Dataset records:
——————
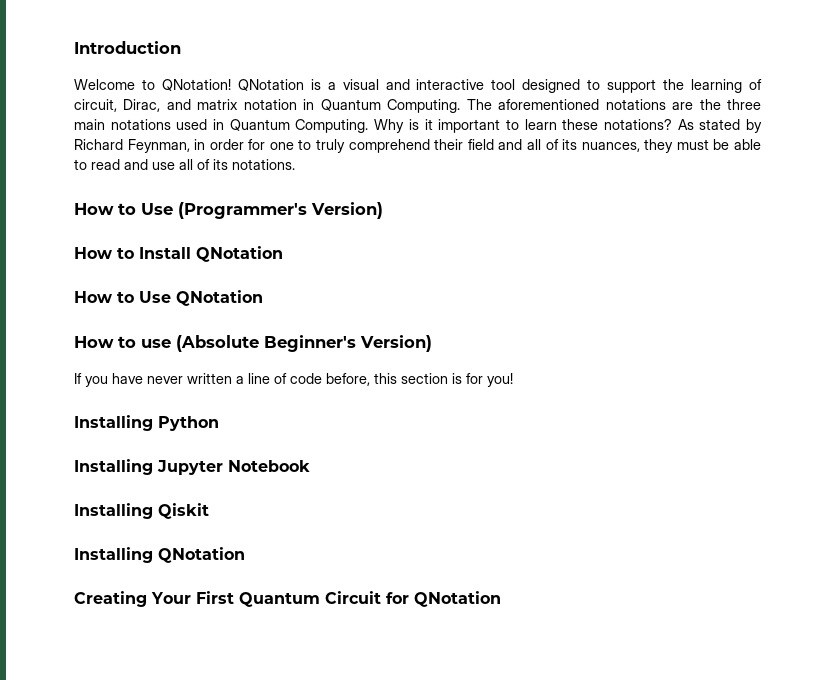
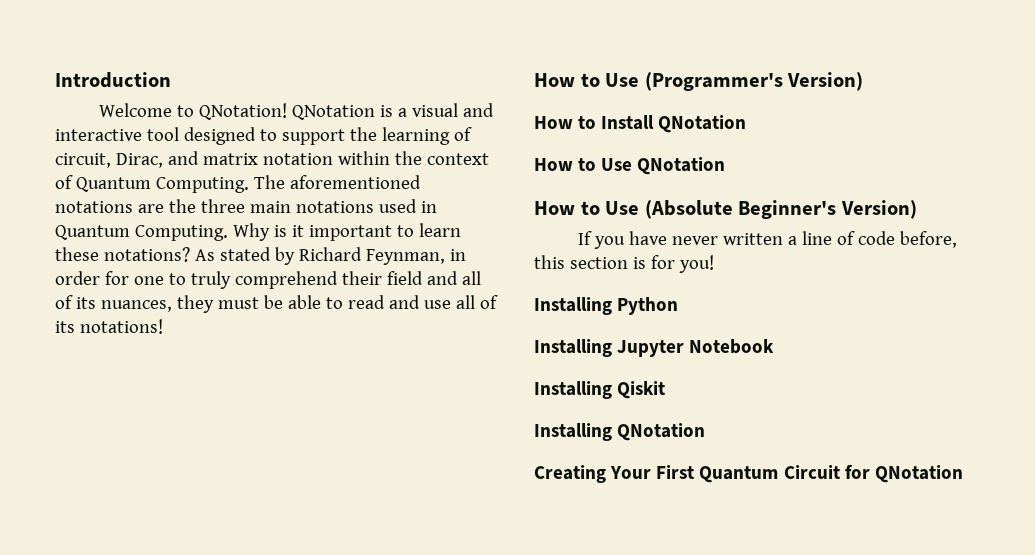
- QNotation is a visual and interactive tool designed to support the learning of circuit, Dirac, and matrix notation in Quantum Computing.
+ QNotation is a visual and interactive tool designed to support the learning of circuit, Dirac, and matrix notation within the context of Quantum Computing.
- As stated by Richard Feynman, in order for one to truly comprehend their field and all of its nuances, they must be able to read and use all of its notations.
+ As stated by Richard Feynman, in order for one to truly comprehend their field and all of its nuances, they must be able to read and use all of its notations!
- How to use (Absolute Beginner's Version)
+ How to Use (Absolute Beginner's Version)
——————
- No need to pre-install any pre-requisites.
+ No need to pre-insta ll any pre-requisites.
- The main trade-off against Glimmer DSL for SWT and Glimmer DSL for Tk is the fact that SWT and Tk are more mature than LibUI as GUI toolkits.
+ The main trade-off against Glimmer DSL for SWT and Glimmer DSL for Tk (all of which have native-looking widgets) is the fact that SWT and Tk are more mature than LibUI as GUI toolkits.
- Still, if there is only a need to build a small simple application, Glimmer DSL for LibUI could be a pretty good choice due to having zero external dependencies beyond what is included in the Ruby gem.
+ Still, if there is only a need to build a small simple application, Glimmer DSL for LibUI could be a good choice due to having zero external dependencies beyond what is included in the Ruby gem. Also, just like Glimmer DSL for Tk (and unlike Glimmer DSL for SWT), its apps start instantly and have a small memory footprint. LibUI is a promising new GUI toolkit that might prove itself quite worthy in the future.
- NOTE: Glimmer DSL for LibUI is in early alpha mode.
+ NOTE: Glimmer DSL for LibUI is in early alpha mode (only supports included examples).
——————
### WHAT TO WORK ON:
Please copy every line of the data that carries the string "early".

### SOLVED PROBLEM:
- NOTE: Glimmer DSL for LibUI is in early alpha mode.
+ NOTE: Glimmer DSL for LibUI is in early alpha mode (only supports included examples).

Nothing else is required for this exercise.